Japan builds low-cost toilets

Comment & Analysis
BY INDIANA CHIRARA JAPAN has poured in close to US$3 million towards a water and sanitation programme that will see the construction of 580 pit latrines and 400 boreholes in five districts.

The project, being jointly implemented by International Federation of Red Cross and Red Crescent Societies, is in response to the 2008 cholera outbreak that killed over 4 000 people countrywide.

 

Villagers in the Marange district of Manicaland said the Blair toilets and boreholes had changed their lives after the cholera epidemic left a trail of deaths in their area.

“We no longer have cases of cholera in our area,” said Paul Maponde, a headman in the Chief Marange area.

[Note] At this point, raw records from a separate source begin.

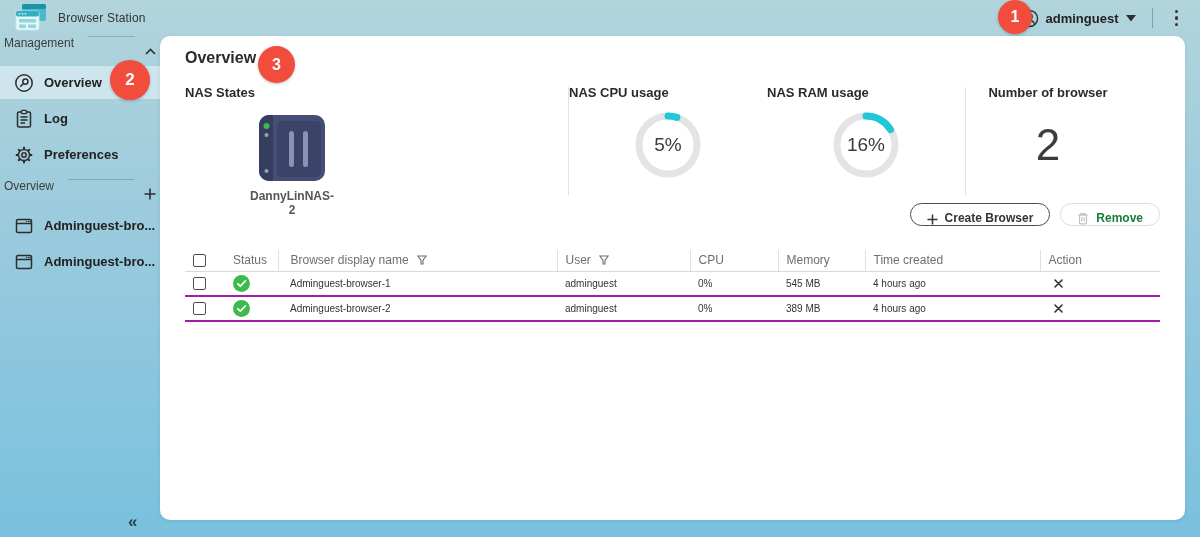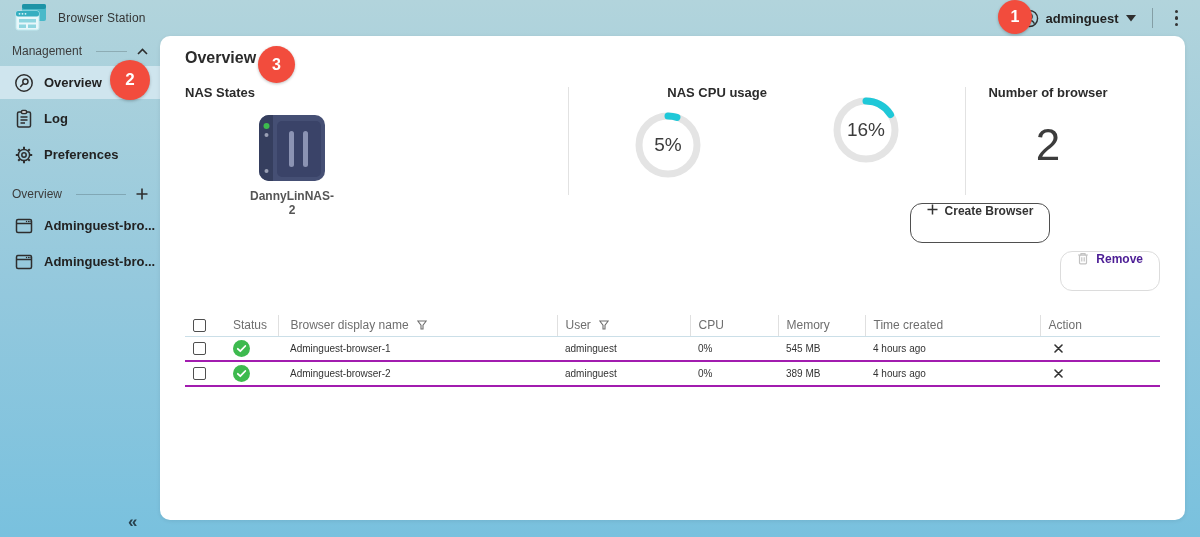"Management" .side-section-head { align-items: center -> none; padding: 0 12px -> 0 4px }
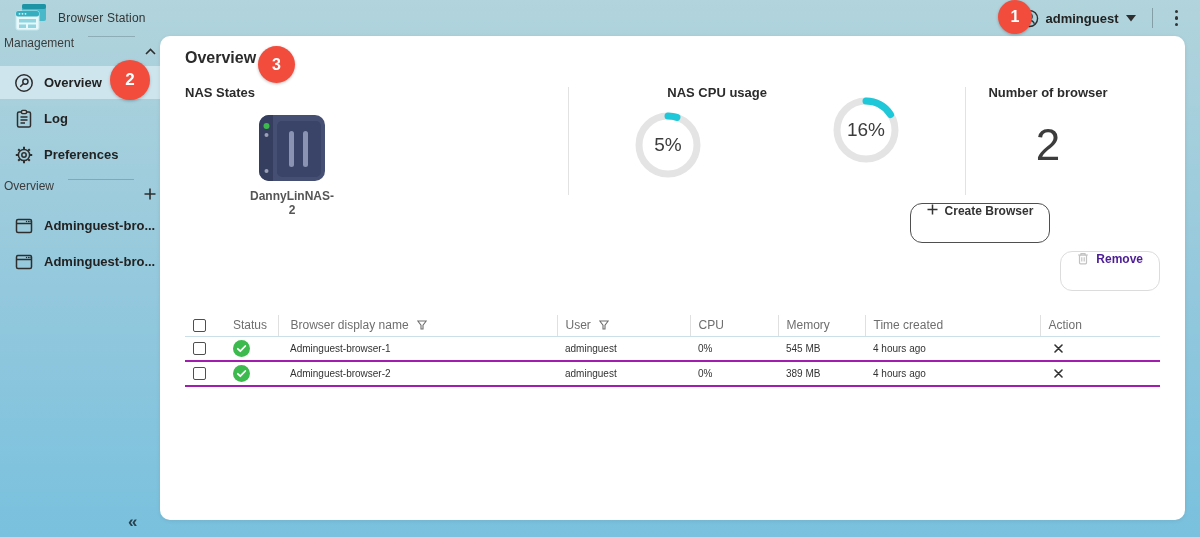"NAS CPU usage" .gauge-block { text-align: right -> left }
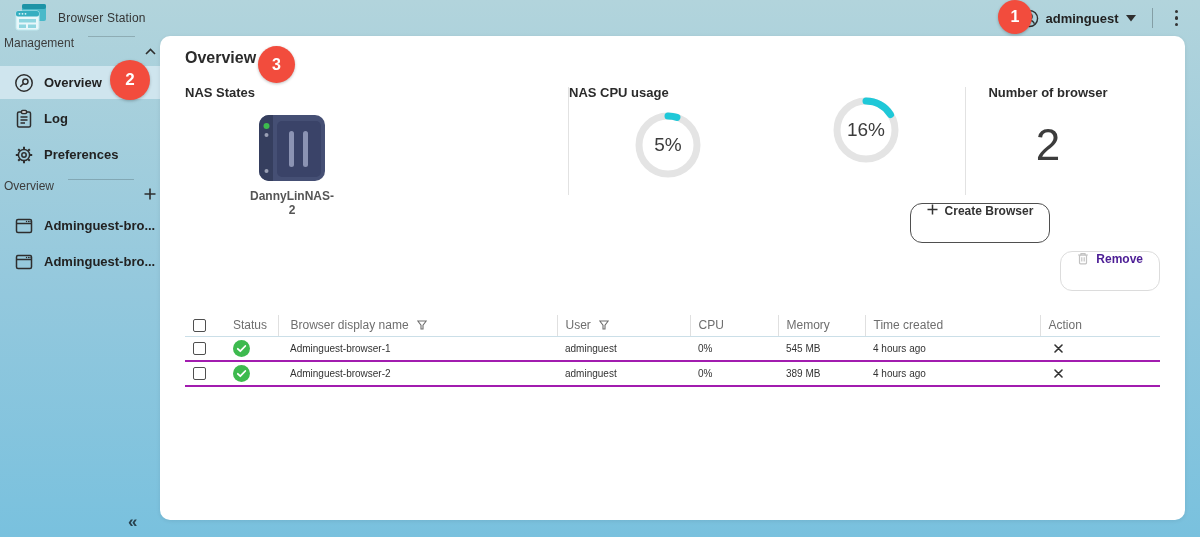"NAS RAM usage" div.stat-head { html: none -> <div>NAS RAM usage</div> }
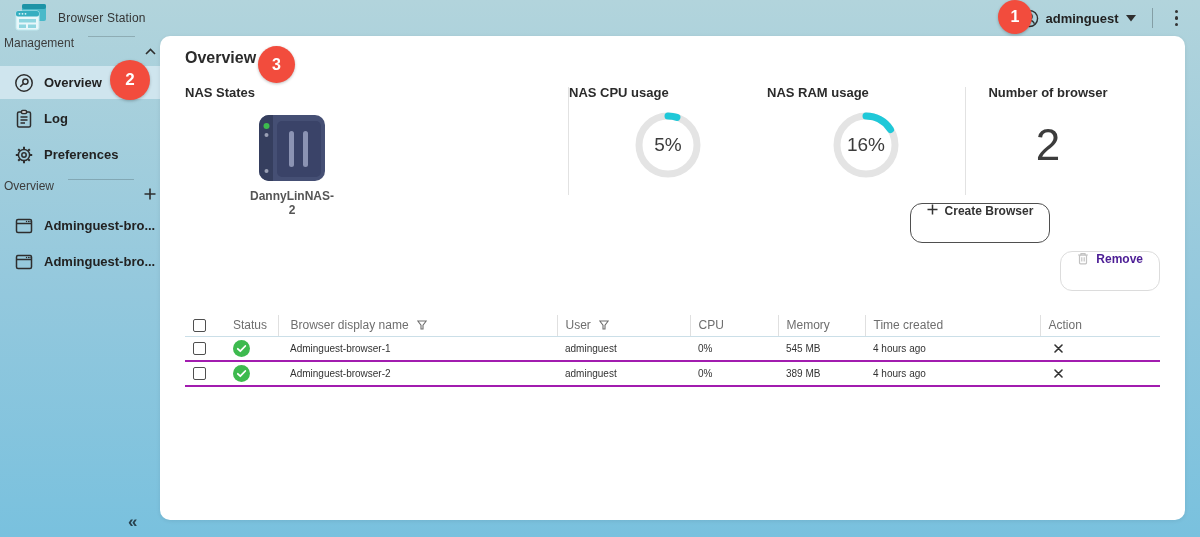"Create Browser" .btn { align-items: flex-start -> flex-end; height: 40px -> 23px }
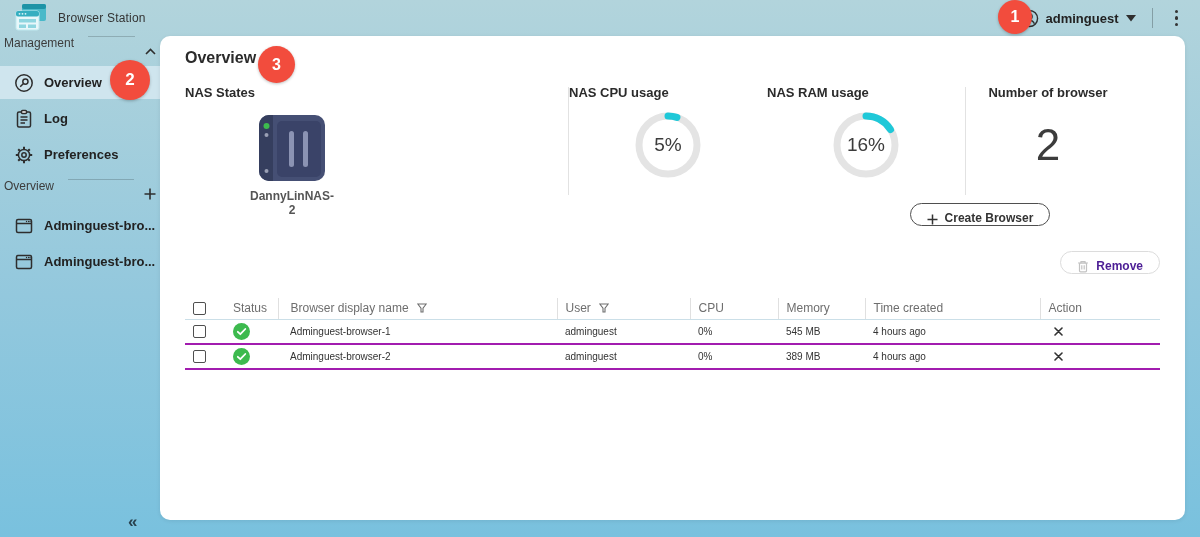"Remove" .btn-remove { color: #4c1d95 -> #15803d; margin-top: 48px -> none }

“This has brought relief to us because we lost a lot of lives during the time when we did not have boreholes and proper toilets.”

About 10 boreholes and 30 toilets have been built at Mafararikwa High and primary schools in the area.

Albert Mutsutsuru, the Mafararikwa High School headmaster said: “The initiative is most welcome as we are now assured that our children are safe, because last year we lost some of them to cholera due to lack of proper water and sanitation.”

Red Cross Zimbabwe secretary general Emma Kundishora said districts in Midlands, Mashonaland East, West and Matabeleland would benefit.

Yoshiro Doi, the first secretary in the Japanese Embassy said the project was one of the many ways his country was trying to assist disadvantaged communities in Zimbabwe.

A major contributing factor to the severity of the  2008 cholera outbreak was the collapse of Zimbabwe’s public health system.